**What you have to do**
Reproduce exactly, and only, the lines of the material below running from the line bearing "shipping: none -> 10.00" through the line bearing "subtotal: 103984.40 -> 106945.80". Leave any pictures out.

**Data provided**
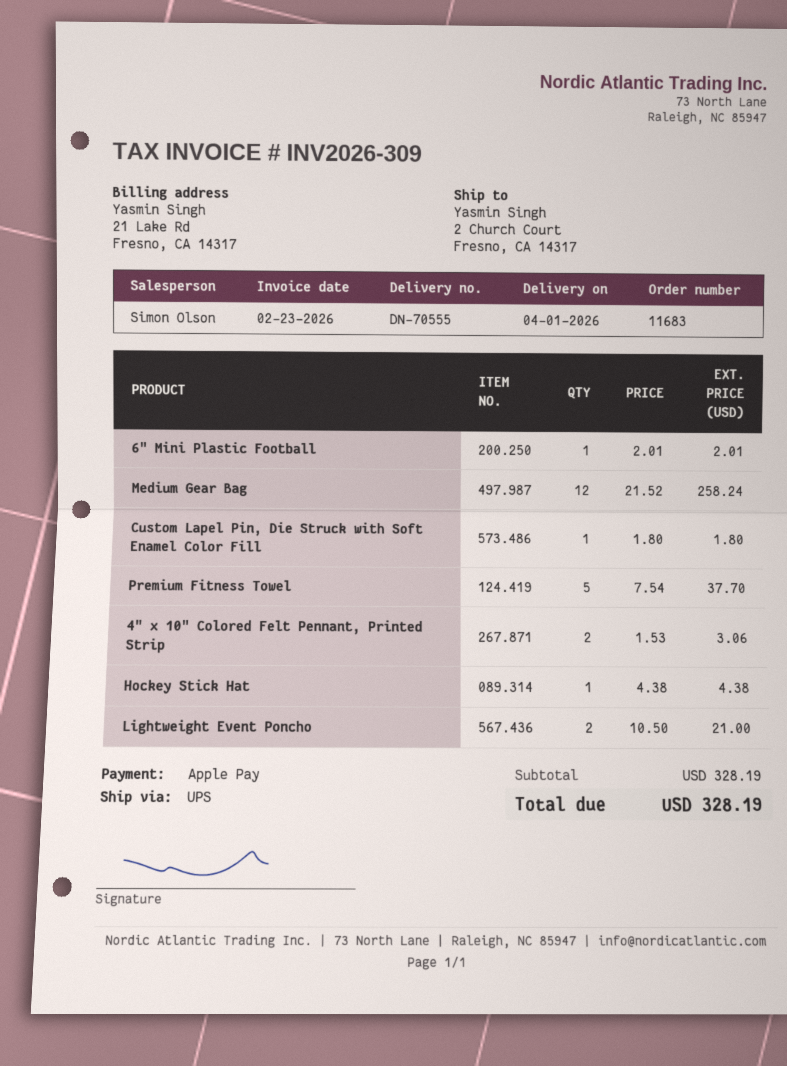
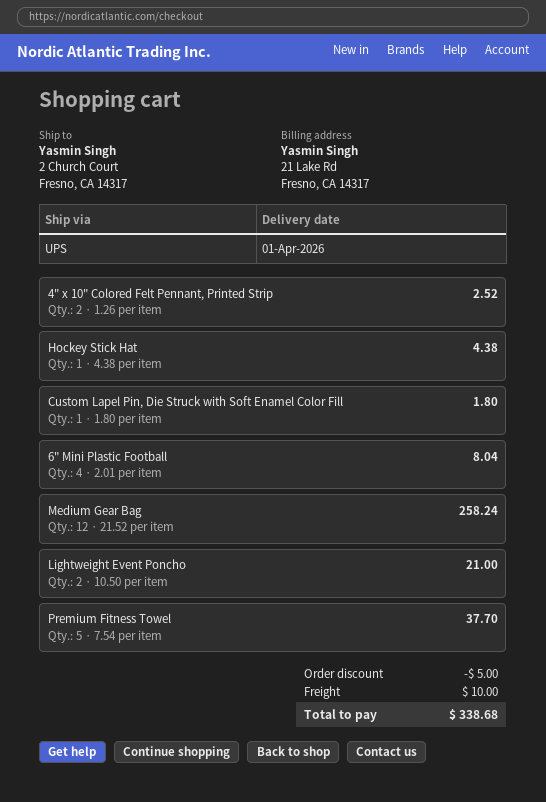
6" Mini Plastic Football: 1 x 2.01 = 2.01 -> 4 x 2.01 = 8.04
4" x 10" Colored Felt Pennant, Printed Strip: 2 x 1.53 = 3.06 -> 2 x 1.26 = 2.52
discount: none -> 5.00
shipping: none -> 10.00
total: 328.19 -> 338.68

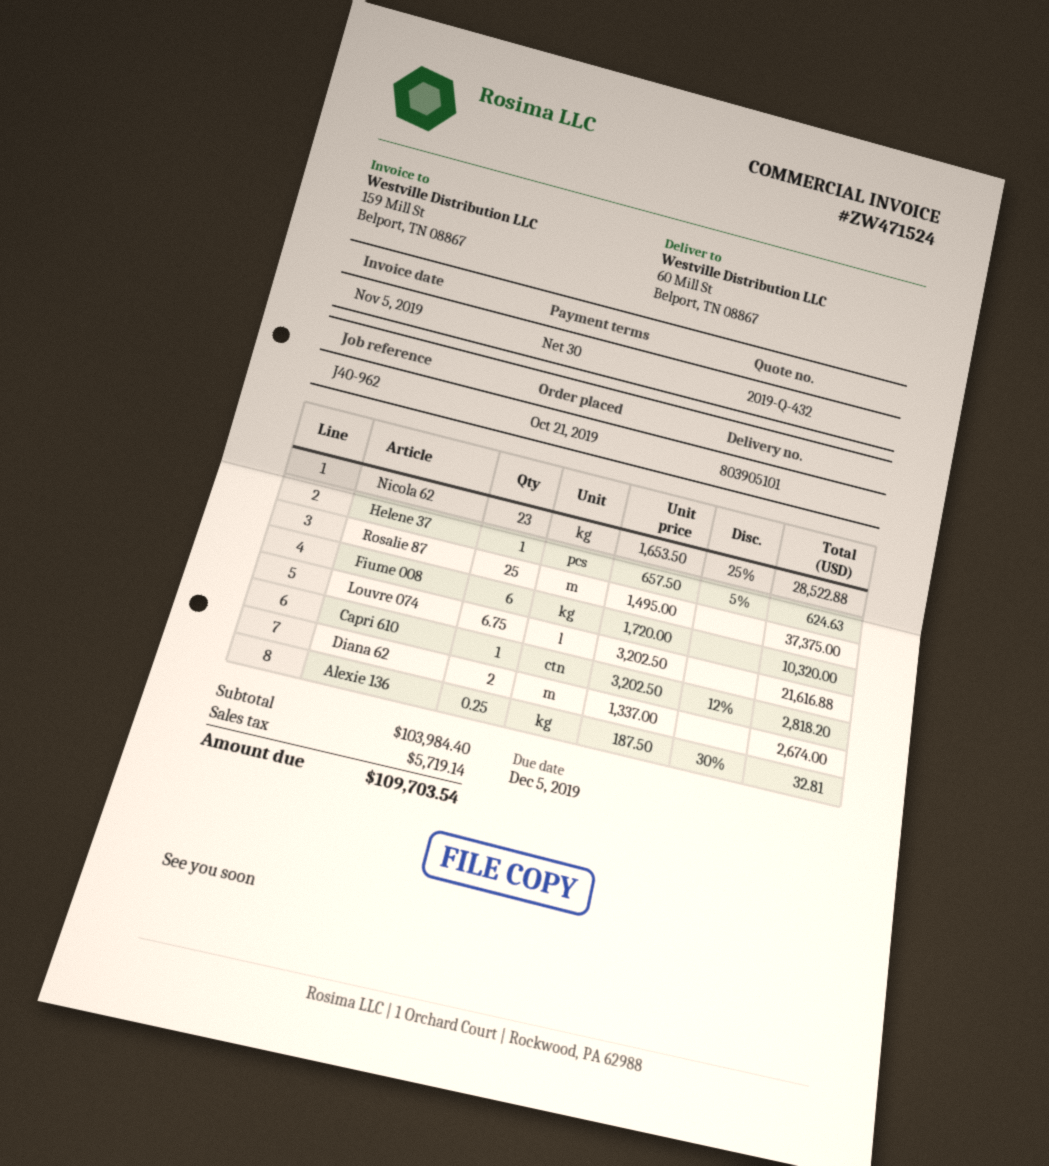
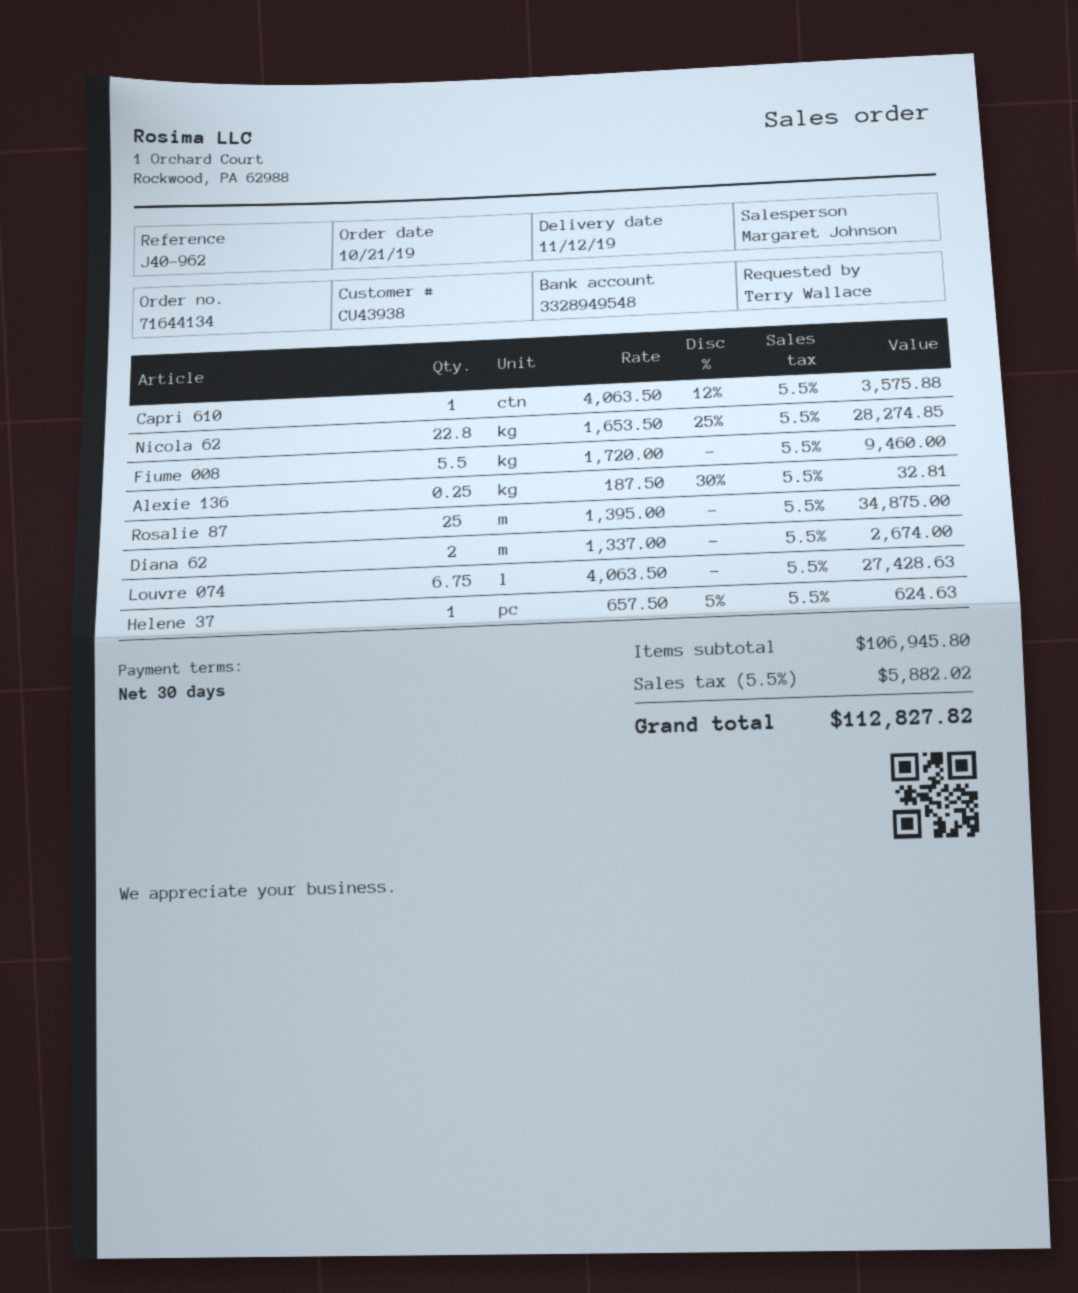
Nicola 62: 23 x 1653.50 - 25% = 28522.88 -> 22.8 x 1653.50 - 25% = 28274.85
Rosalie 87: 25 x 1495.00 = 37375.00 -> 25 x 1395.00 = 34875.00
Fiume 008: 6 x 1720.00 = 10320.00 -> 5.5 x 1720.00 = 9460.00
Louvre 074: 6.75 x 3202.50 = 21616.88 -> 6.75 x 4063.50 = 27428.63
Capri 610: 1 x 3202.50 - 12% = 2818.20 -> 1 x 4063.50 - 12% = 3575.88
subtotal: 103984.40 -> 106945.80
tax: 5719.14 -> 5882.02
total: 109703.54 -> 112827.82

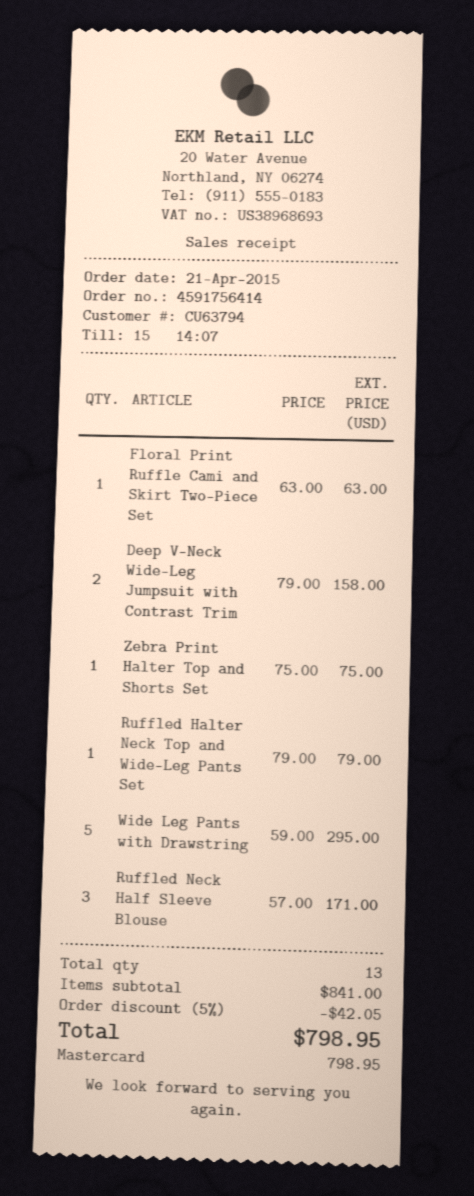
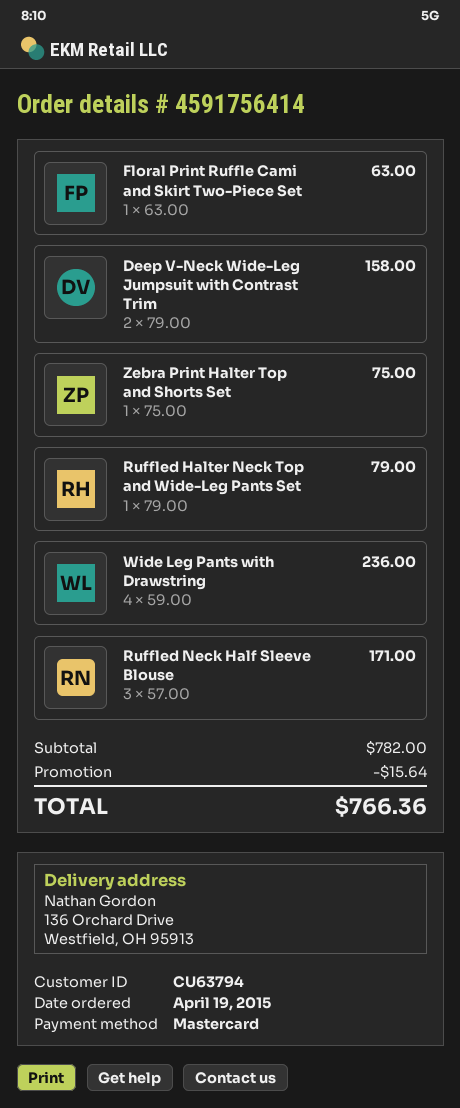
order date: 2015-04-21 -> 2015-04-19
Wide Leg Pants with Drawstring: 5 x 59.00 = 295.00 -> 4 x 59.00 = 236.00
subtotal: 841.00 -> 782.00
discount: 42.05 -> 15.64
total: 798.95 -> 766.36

**Output of the exercise**
shipping: none -> 10.00
total: 328.19 -> 338.68

Nicola 62: 23 x 1653.50 - 25% = 28522.88 -> 22.8 x 1653.50 - 25% = 28274.85
Rosalie 87: 25 x 1495.00 = 37375.00 -> 25 x 1395.00 = 34875.00
Fiume 008: 6 x 1720.00 = 10320.00 -> 5.5 x 1720.00 = 9460.00
Louvre 074: 6.75 x 3202.50 = 21616.88 -> 6.75 x 4063.50 = 27428.63
Capri 610: 1 x 3202.50 - 12% = 2818.20 -> 1 x 4063.50 - 12% = 3575.88
subtotal: 103984.40 -> 106945.80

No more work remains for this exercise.